One of my favorite online pals, Pirate Steve (he’s not really a pirate, I just like to think of him as one), recently requested I blog a little more. Despite the fact he was clearly drunk when he said that, I’ll just go ahead and indulge his whims and my ego–although this post will most likely be void of anything beneficial, and will undoubtedly contain only a big, long, lame excuse embedded in cute prose about the current goings-on of my life.
The Architect and I have been working weeknights from six to midnight, and every weekend on our renovation project. With the Architect having to deal with his day job for eight hours and then come home and do manual labor, I’ve decided to step up the housefrau activities to make his life as easy as possible. I’ve taken over the yard work (why hasn’t lawn mower motor technology improved in the past fifty years?) and the task of taking things to the dump (made easier by my recent acquisition of a 1977 GMC Sierra Camper Classic V-8 pickup aptly named “The Beast”). I do laundry on a daily basis and do my best to keep the sawdust out of the “living” areas. And did I mention my recent, fifties-esque compulsion to have dinner ready when the Architect walks in the door?
Yep. I’ve turned into the UberCleaver. But, you know, if we’re splitting hairs about mid-century television housewives, I’d rather picture myself as a raven-haired Samantha Stevens–although if we’re being totally honest, I’m painfully aware I’ll always be more like her snarky, over-eyelinered mother, Endora.
Yesterday evening, after a day of grocery shopping and errand-running, I accompanied the Architect to a historic district review, where we pleaded our case for replacing our windows. Actually, he pleaded and I sat in the audience. It sounds cruel, sending him to the gallows on his own, but really, what would I have to add to the discussion that he couldn’t handle?

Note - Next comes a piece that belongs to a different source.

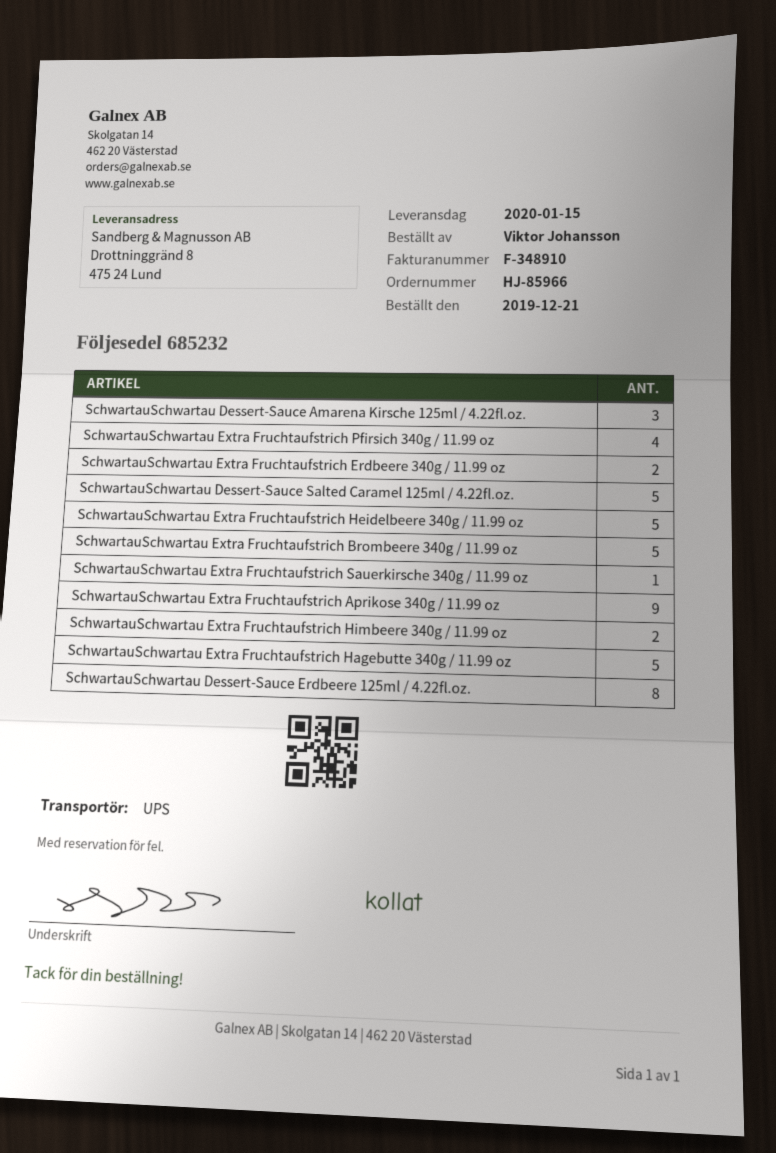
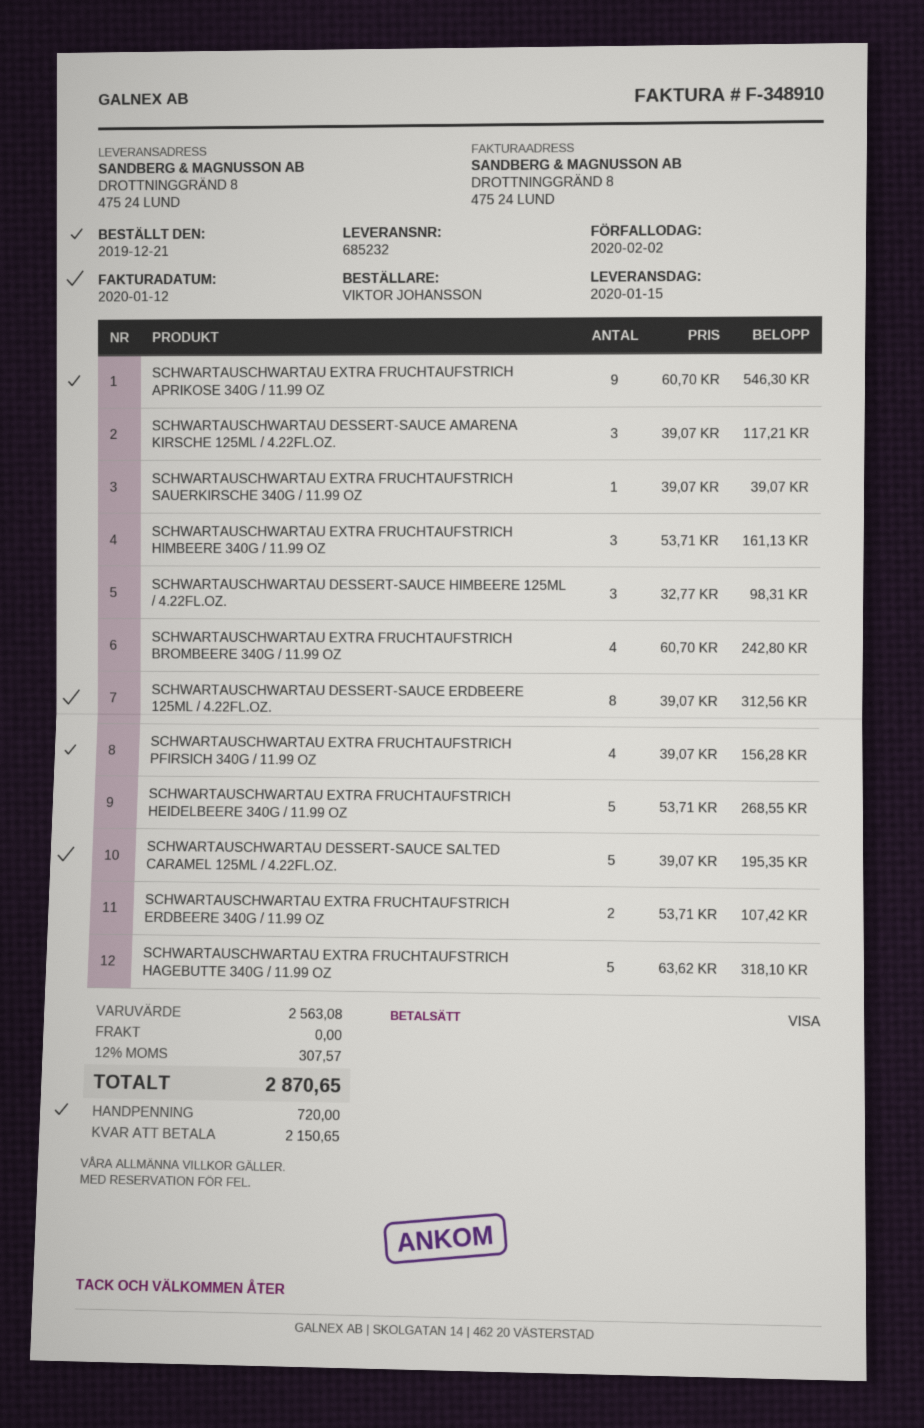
SchwartauSchwartau Extra Fruchtaufstrich Brombeere 340g / 11.99 oz: 5 -> 4
SchwartauSchwartau Extra Fruchtaufstrich Himbeere 340g / 11.99 oz: 2 -> 3
SCHWARTAUSCHWARTAU DESSERT-SAUCE HIMBEERE 125ML / 4.22FL.OZ.: none -> 3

“No, no, no. Honey. Please. I’m a dark fantasy writer. Let me handle this.”
Right.
So, I watched as they argued if our dinky little house was “significant.” Then they grilled the Architect about why we couldn’t just repair the crooked, broken, air-leaking windows that currently have to have ugly storms slapped over them in winter. And he argued his case. He touched on the artistic points and the structural concerns of putting straightened windows back into crooked holes. And he won. We can tear out these things and put in new, energy efficient windows that do amazing things like stay open. But, for all you history lovers, don’t worry. We’re not chucking the old windows into the landfill; right now we’re tossing around the idea of making them into an interior wall/sculpture.
Well, that’s about the best I can do for now. As I warned before, this post had nothing to do with writing, because, honestly, right now my life has nothing to do with writing. But, don’t give up on me just yet; the construction will end sooner or later–at the very least, we’ll run out of money.
And to my friends Charles and Lana down in LA, I’m watching the Gulf and hoping you’re okay.